◆ AIM OF THE TASK
Gather all lines in the data that hold the string "Income".
-=-=-=-=-
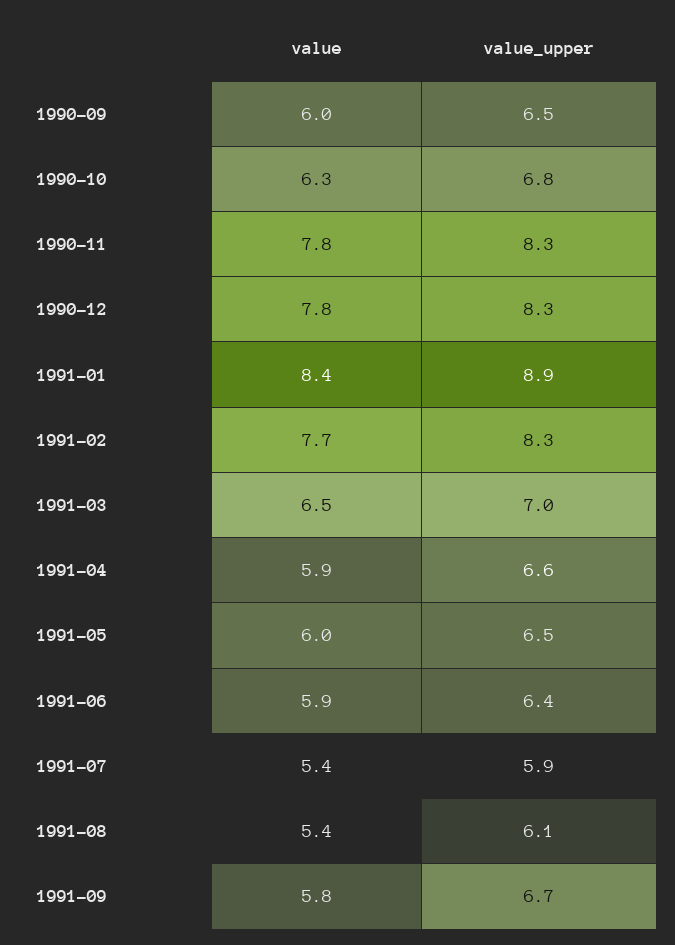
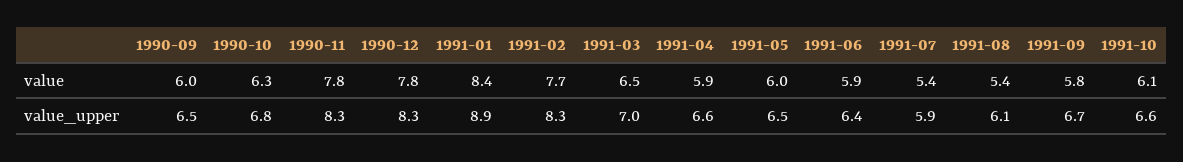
value, 1991-10: none -> 6.1
value_upper, 1991-10: none -> 6.6

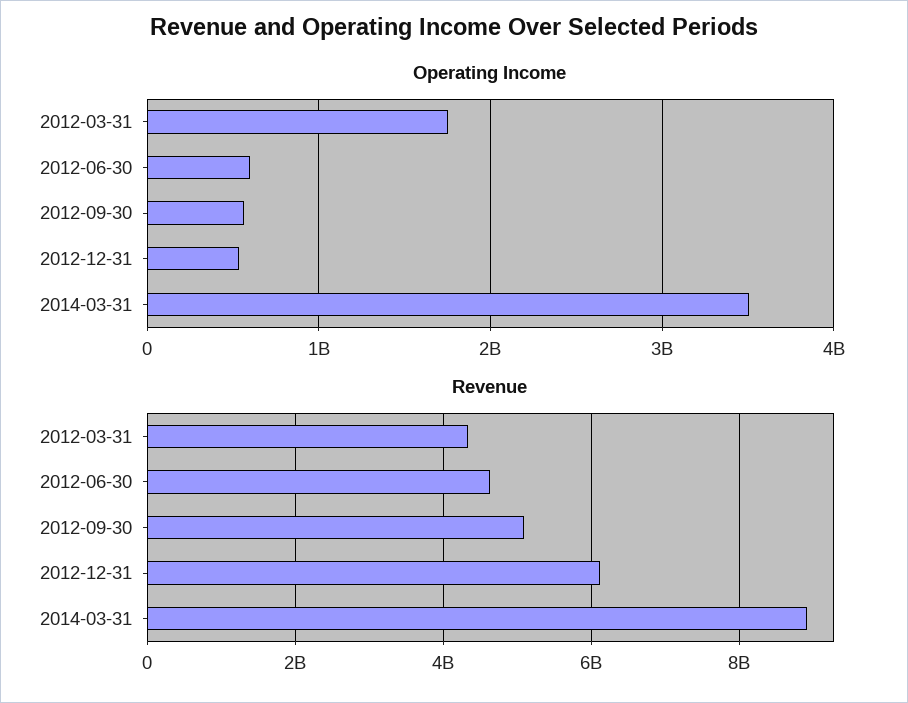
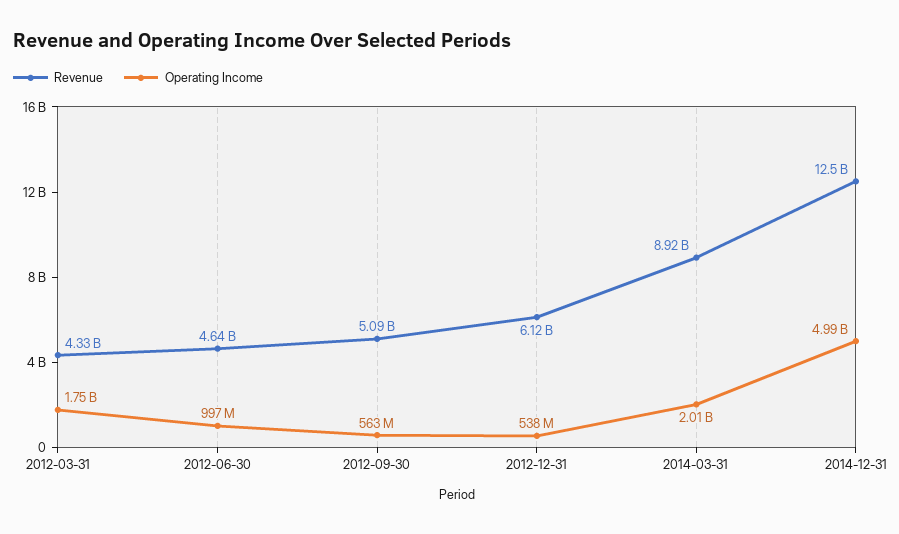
Operating Income, 2012-06-30: 600000000 -> 997000000
Operating Income, 2014-03-31: 3500000000 -> 2010000000
Revenue, 2014-12-31: none -> 12500000000
Operating Income, 2014-12-31: none -> 4990000000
-=-=-=-=-
◆ EXERCISE OUTPUT
Operating Income, 2012-06-30: 600000000 -> 997000000
Operating Income, 2014-03-31: 3500000000 -> 2010000000
Operating Income, 2014-12-31: none -> 4990000000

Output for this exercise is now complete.